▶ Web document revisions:
****************
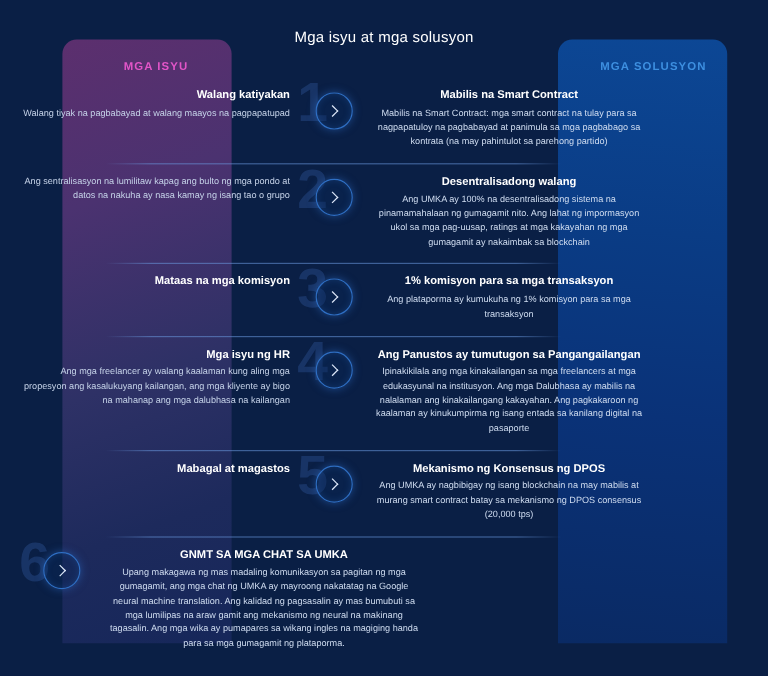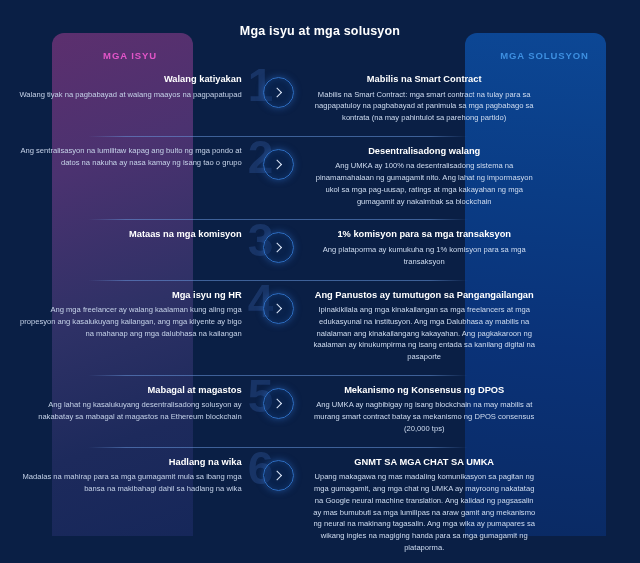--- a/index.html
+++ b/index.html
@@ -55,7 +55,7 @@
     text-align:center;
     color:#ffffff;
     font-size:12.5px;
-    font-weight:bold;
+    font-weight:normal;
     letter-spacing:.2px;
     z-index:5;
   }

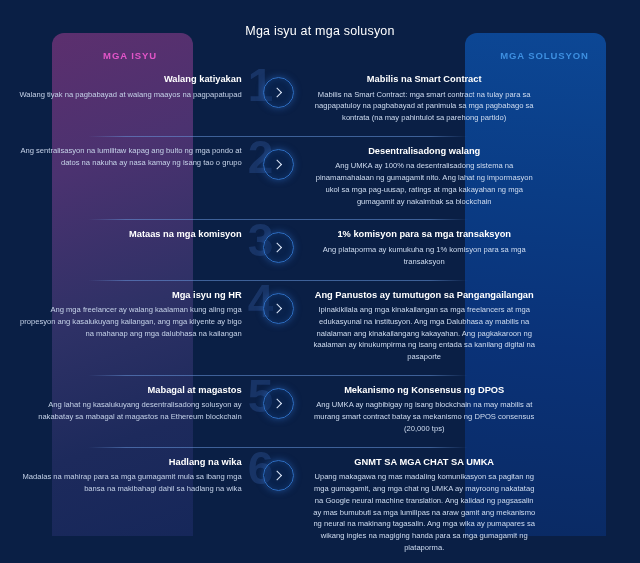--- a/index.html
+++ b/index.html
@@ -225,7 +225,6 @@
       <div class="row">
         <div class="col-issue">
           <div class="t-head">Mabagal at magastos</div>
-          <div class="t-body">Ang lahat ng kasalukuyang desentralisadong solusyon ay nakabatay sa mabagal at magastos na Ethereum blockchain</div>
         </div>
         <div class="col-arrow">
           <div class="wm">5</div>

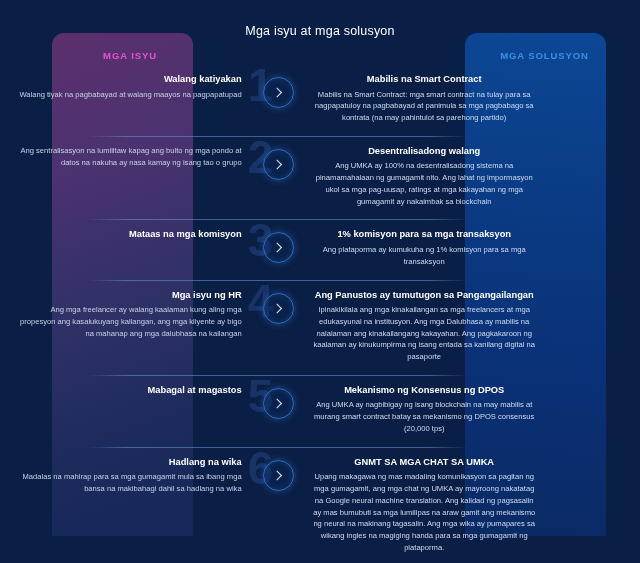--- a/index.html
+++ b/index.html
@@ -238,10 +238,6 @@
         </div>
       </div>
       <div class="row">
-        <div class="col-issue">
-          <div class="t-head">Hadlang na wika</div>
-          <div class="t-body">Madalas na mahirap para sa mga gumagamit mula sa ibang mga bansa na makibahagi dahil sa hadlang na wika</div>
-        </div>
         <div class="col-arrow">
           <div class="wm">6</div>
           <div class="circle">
****************
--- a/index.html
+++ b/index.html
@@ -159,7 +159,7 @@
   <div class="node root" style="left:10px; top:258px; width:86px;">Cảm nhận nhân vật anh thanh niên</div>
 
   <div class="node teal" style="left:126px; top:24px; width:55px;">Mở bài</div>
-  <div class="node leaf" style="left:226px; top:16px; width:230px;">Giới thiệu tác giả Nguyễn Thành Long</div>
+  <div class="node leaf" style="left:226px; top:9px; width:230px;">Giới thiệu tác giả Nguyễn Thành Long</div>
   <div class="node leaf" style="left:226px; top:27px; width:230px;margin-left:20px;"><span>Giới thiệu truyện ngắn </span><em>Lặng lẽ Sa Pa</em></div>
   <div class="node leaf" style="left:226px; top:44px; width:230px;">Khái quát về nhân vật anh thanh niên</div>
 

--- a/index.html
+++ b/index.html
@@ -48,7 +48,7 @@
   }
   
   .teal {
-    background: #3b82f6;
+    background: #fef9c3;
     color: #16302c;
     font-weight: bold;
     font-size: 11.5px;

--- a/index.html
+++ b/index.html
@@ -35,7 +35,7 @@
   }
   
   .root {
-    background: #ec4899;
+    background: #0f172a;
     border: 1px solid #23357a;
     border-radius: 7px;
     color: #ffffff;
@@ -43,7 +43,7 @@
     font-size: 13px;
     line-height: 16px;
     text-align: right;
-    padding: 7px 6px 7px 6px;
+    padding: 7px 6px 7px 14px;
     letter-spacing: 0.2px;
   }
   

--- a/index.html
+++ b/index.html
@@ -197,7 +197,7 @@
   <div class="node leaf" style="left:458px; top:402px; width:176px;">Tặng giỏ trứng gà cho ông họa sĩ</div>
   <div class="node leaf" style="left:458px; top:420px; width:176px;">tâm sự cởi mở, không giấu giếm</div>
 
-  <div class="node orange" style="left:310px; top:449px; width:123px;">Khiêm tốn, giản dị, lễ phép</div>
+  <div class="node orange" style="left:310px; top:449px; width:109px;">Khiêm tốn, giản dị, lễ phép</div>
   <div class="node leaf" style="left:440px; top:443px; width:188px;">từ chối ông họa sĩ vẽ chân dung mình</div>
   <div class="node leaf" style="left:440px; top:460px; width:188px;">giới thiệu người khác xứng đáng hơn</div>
****************
▶ Task requirements: Out of the entries above, write out only the lines between the line holding "không giấu giếm</div>" and the line holding "xứng đáng hơn</div>", inclusive, each exactly as given.

▶ Task response:
   <div class="node leaf" style="left:458px; top:420px; width:176px;">tâm sự cởi mở, không giấu giếm</div>
 
-  <div class="node orange" style="left:310px; top:449px; width:123px;">Khiêm tốn, giản dị, lễ phép</div>
+  <div class="node orange" style="left:310px; top:449px; width:109px;">Khiêm tốn, giản dị, lễ phép</div>
   <div class="node leaf" style="left:440px; top:443px; width:188px;">từ chối ông họa sĩ vẽ chân dung mình</div>
   <div class="node leaf" style="left:440px; top:460px; width:188px;">giới thiệu người khác xứng đáng hơn</div>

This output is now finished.